**Data for the task**
........

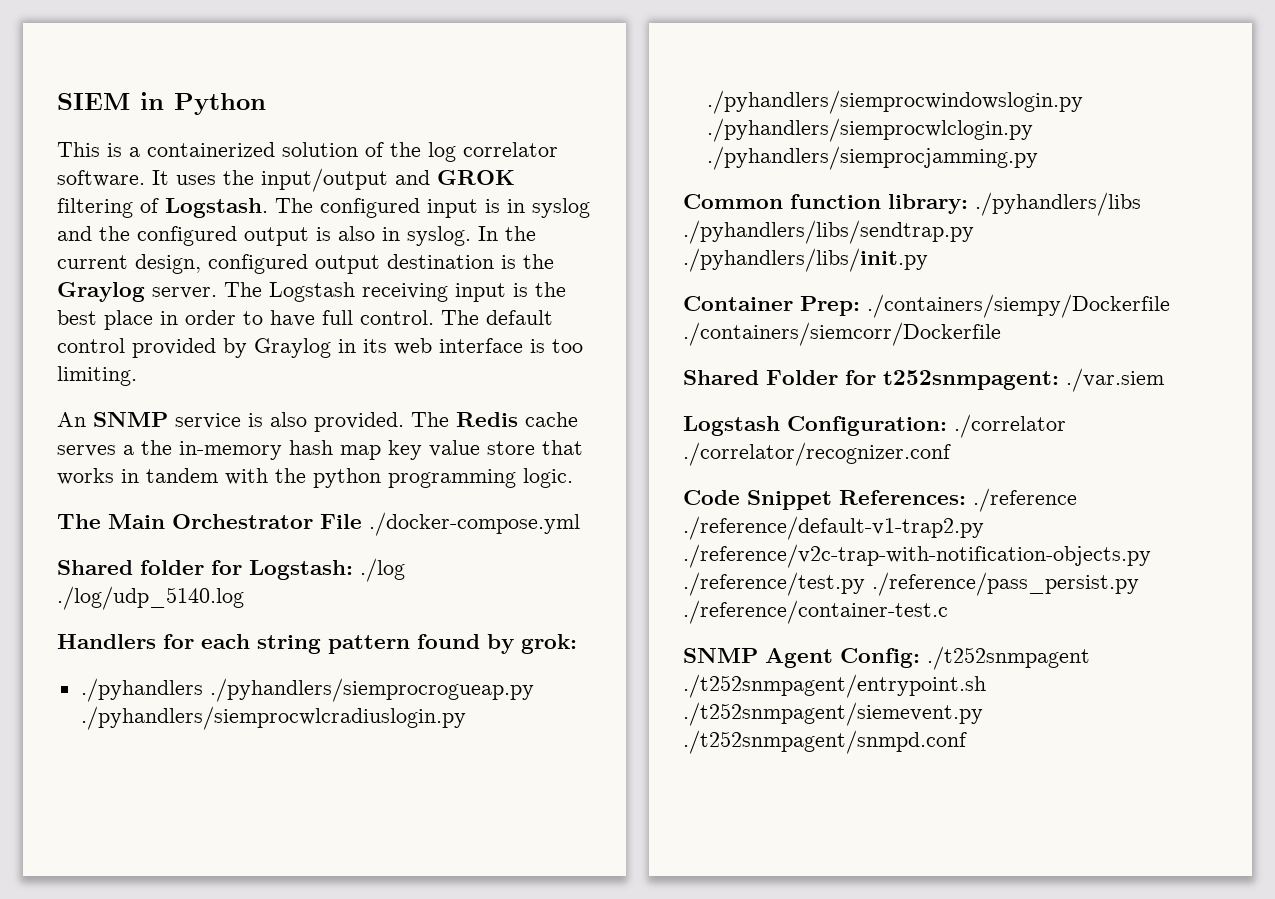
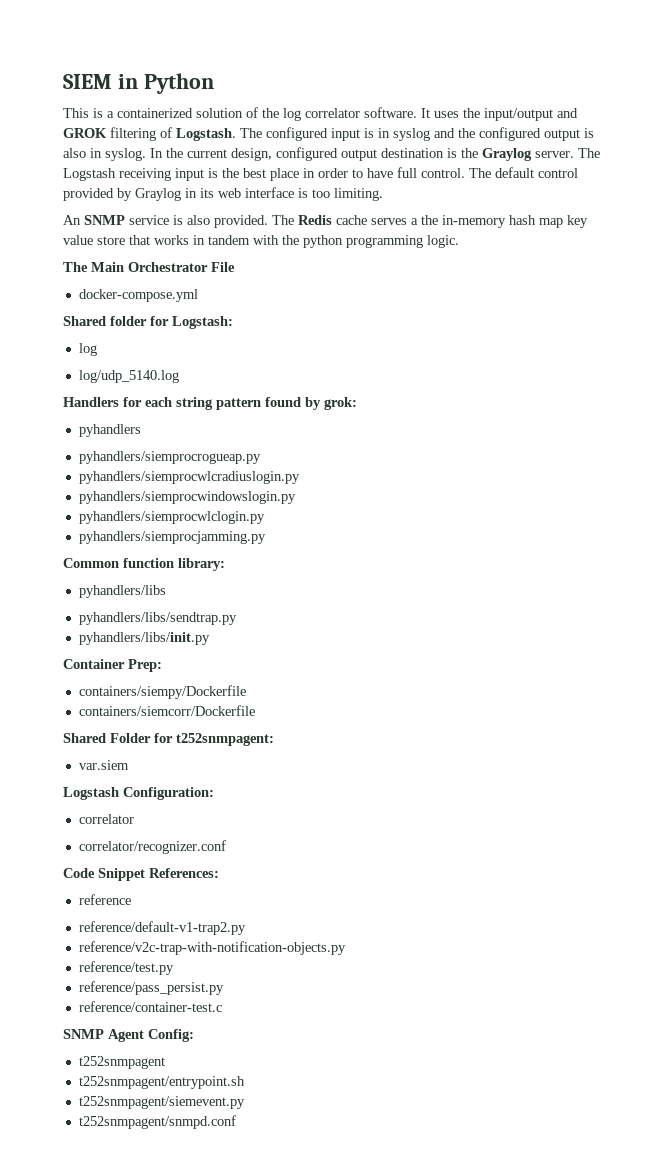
- The Main Orchestrator File ./docker-compose.yml
+ The Main Orchestrator File
+ docker-compose.yml
- Shared folder for Logstash: ./log ./log/udp_5140.log
+ Shared folder for Logstash:
+ log
+ log/udp_5140.log
- ./pyhandlers ./pyhandlers/siemprocrogueap.py ./pyhandlers/siemprocwlcradiuslogin.py ./pyhandlers/siemprocwindowslogin.py ./pyhandlers/siemprocwlclogin.py ./pyhandlers/siemprocjamming.py
+ pyhandlers
+ pyhandlers/siemprocrogueap.py
+ pyhandlers/siemprocwlcradiuslogin.py
+ pyhandlers/siemprocwindowslogin.py
+ pyhandlers/siemprocwlclogin.py
+ pyhandlers/siemprocjamming.py
- Common function library: ./pyhandlers/libs ./pyhandlers/libs/sendtrap.py ./pyhandlers/libs/init.py
+ Common function library:
+ pyhandlers/libs
+ pyhandlers/libs/sendtrap.py
+ pyhandlers/libs/init.py
- Container Prep: ./containers/siempy/Dockerfile ./containers/siemcorr/Dockerfile
+ Container Prep:
+ containers/siempy/Dockerfile
+ containers/siemcorr/Dockerfile
- Shared Folder for t252snmpagent: ./var.siem
+ Shared Folder for t252snmpagent:
+ var.siem
- Logstash Configuration: ./correlator ./correlator/recognizer.conf
+ Logstash Configuration:
+ correlator
+ correlator/recognizer.conf
- Code Snippet References: ./reference ./reference/default-v1-trap2.py ./reference/v2c-trap-with-notification-objects.py ./reference/test.py ./reference/pass_persist.py ./reference/container-test.c
+ Code Snippet References:
+ reference
+ reference/default-v1-trap2.py
+ reference/v2c-trap-with-notification-objects.py
+ reference/test.py
+ reference/pass_persist.py
+ reference/container-test.c
- SNMP Agent Config: ./t252snmpagent ./t252snmpagent/entrypoint.sh ./t252snmpagent/siemevent.py ./t252snmpagent/snmpd.conf
+ SNMP Agent Config:
+ t252snmpagent
+ t252snmpagent/entrypoint.sh
+ t252snmpagent/siemevent.py
+ t252snmpagent/snmpd.conf

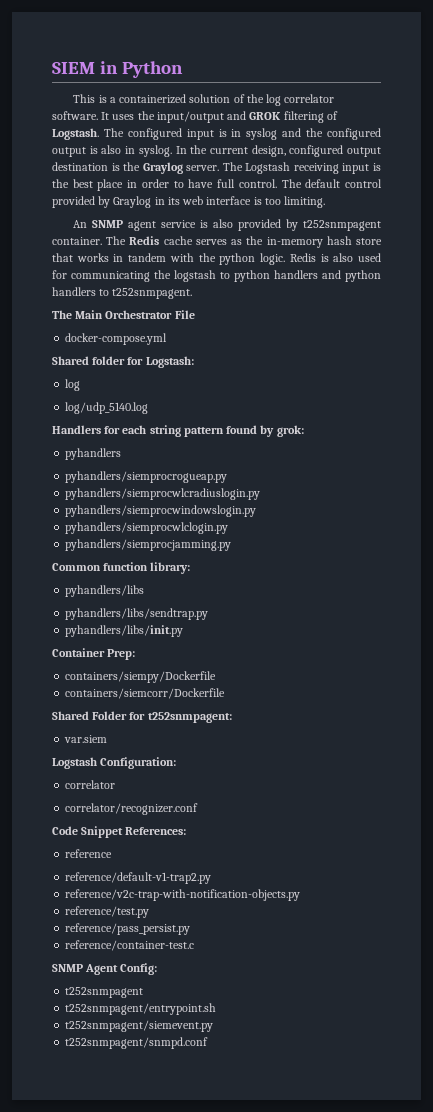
- An SNMP service is also provided.
+ An SNMP agent service is also provided by t252snmpagent container.
- The Redis cache serves a the in-memory hash map key value store that works in tandem with the python programming logic.
+ The Redis cache serves as the in-memory hash store that works in tandem with the python logic. Redis is also used for communicating the logstash to python handlers and python handlers to t252snmpagent.

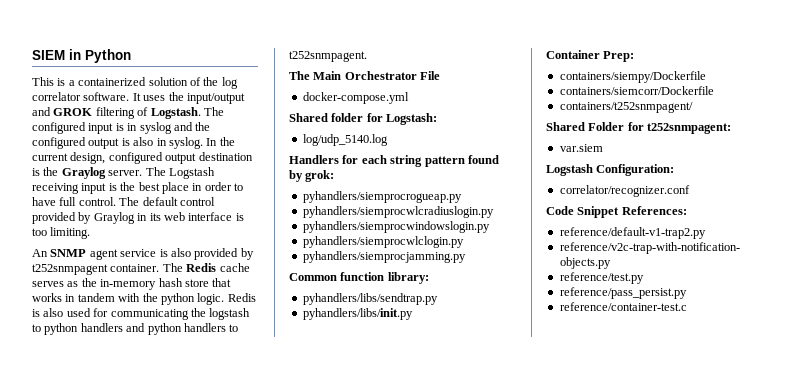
  Shared folder for Logstash:
- log
- pyhandlers
- pyhandlers/libs
+ containers/t252snmpagent/
  Logstash Configuration:
- correlator
- reference
- SNMP Agent Config:
- t252snmpagent
- t252snmpagent/entrypoint.sh
- t252snmpagent/siemevent.py
- t252snmpagent/snmpd.conf

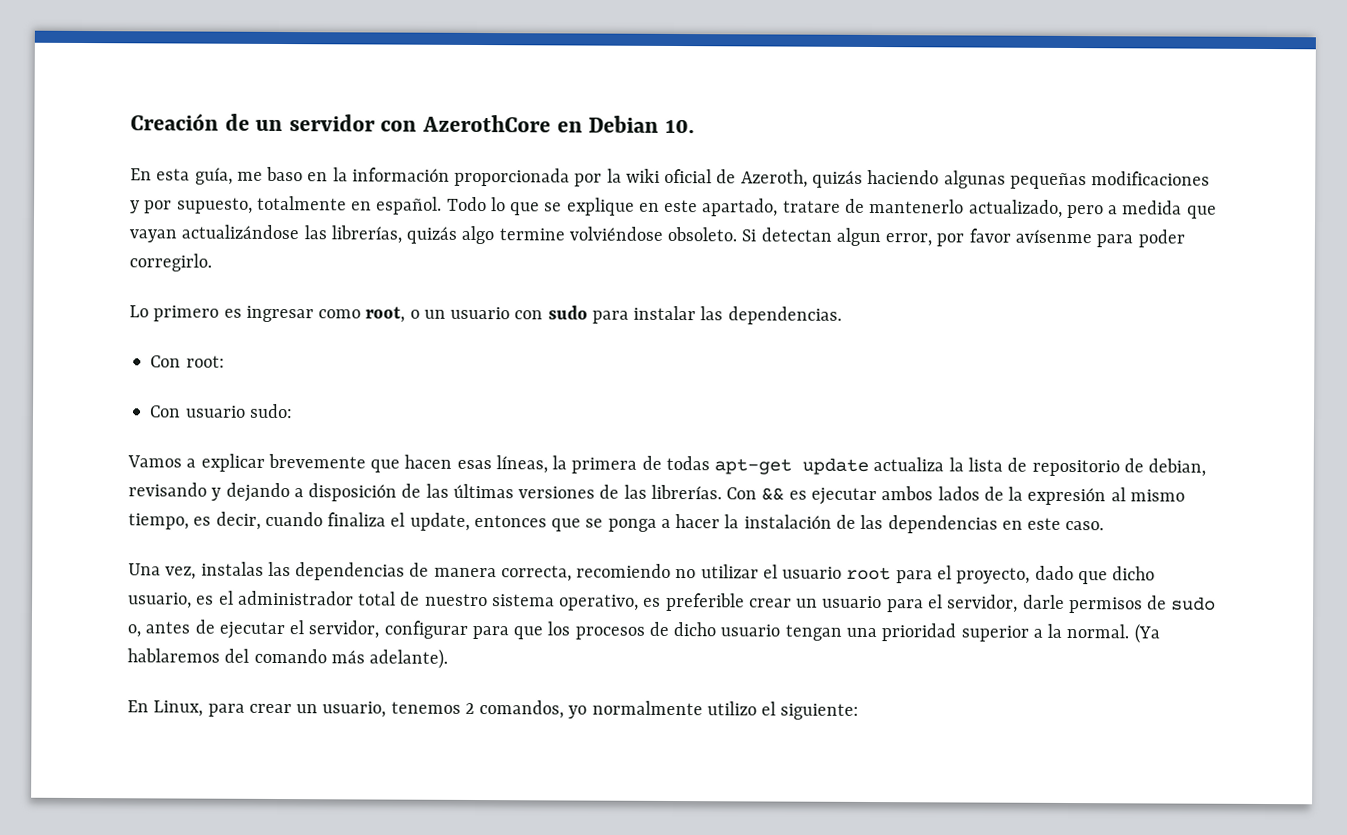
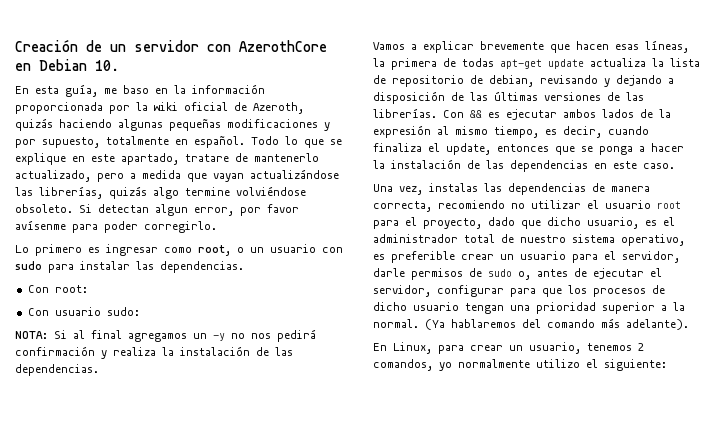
+ NOTA: Si al final agregamos un -y no nos pedirá confirmación y realiza la instalación de las dependencias.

........

**How to complete this task**
Retype the records in full. Do not carry over the images.

**Your solution**
- The Main Orchestrator File ./docker-compose.yml
+ The Main Orchestrator File
+ docker-compose.yml
- Shared folder for Logstash: ./log ./log/udp_5140.log
+ Shared folder for Logstash:
+ log
+ log/udp_5140.log
- ./pyhandlers ./pyhandlers/siemprocrogueap.py ./pyhandlers/siemprocwlcradiuslogin.py ./pyhandlers/siemprocwindowslogin.py ./pyhandlers/siemprocwlclogin.py ./pyhandlers/siemprocjamming.py
+ pyhandlers
+ pyhandlers/siemprocrogueap.py
+ pyhandlers/siemprocwlcradiuslogin.py
+ pyhandlers/siemprocwindowslogin.py
+ pyhandlers/siemprocwlclogin.py
+ pyhandlers/siemprocjamming.py
- Common function library: ./pyhandlers/libs ./pyhandlers/libs/sendtrap.py ./pyhandlers/libs/init.py
+ Common function library:
+ pyhandlers/libs
+ pyhandlers/libs/sendtrap.py
+ pyhandlers/libs/init.py
- Container Prep: ./containers/siempy/Dockerfile ./containers/siemcorr/Dockerfile
+ Container Prep:
+ containers/siempy/Dockerfile
+ containers/siemcorr/Dockerfile
- Shared Folder for t252snmpagent: ./var.siem
+ Shared Folder for t252snmpagent:
+ var.siem
- Logstash Configuration: ./correlator ./correlator/recognizer.conf
+ Logstash Configuration:
+ correlator
+ correlator/recognizer.conf
- Code Snippet References: ./reference ./reference/default-v1-trap2.py ./reference/v2c-trap-with-notification-objects.py ./reference/test.py ./reference/pass_persist.py ./reference/container-test.c
+ Code Snippet References:
+ reference
+ reference/default-v1-trap2.py
+ reference/v2c-trap-with-notification-objects.py
+ reference/test.py
+ reference/pass_persist.py
+ reference/container-test.c
- SNMP Agent Config: ./t252snmpagent ./t252snmpagent/entrypoint.sh ./t252snmpagent/siemevent.py ./t252snmpagent/snmpd.conf
+ SNMP Agent Config:
+ t252snmpagent
+ t252snmpagent/entrypoint.sh
+ t252snmpagent/siemevent.py
+ t252snmpagent/snmpd.conf

- An SNMP service is also provided.
+ An SNMP agent service is also provided by t252snmpagent container.
- The Redis cache serves a the in-memory hash map key value store that works in tandem with the python programming logic.
+ The Redis cache serves as the in-memory hash store that works in tandem with the python logic. Redis is also used for communicating the logstash to python handlers and python handlers to t252snmpagent.

  Shared folder for Logstash:
- log
- pyhandlers
- pyhandlers/libs
+ containers/t252snmpagent/
  Logstash Configuration:
- correlator
- reference
- SNMP Agent Config:
- t252snmpagent
- t252snmpagent/entrypoint.sh
- t252snmpagent/siemevent.py
- t252snmpagent/snmpd.conf

+ NOTA: Si al final agregamos un -y no nos pedirá confirmación y realiza la instalación de las dependencias.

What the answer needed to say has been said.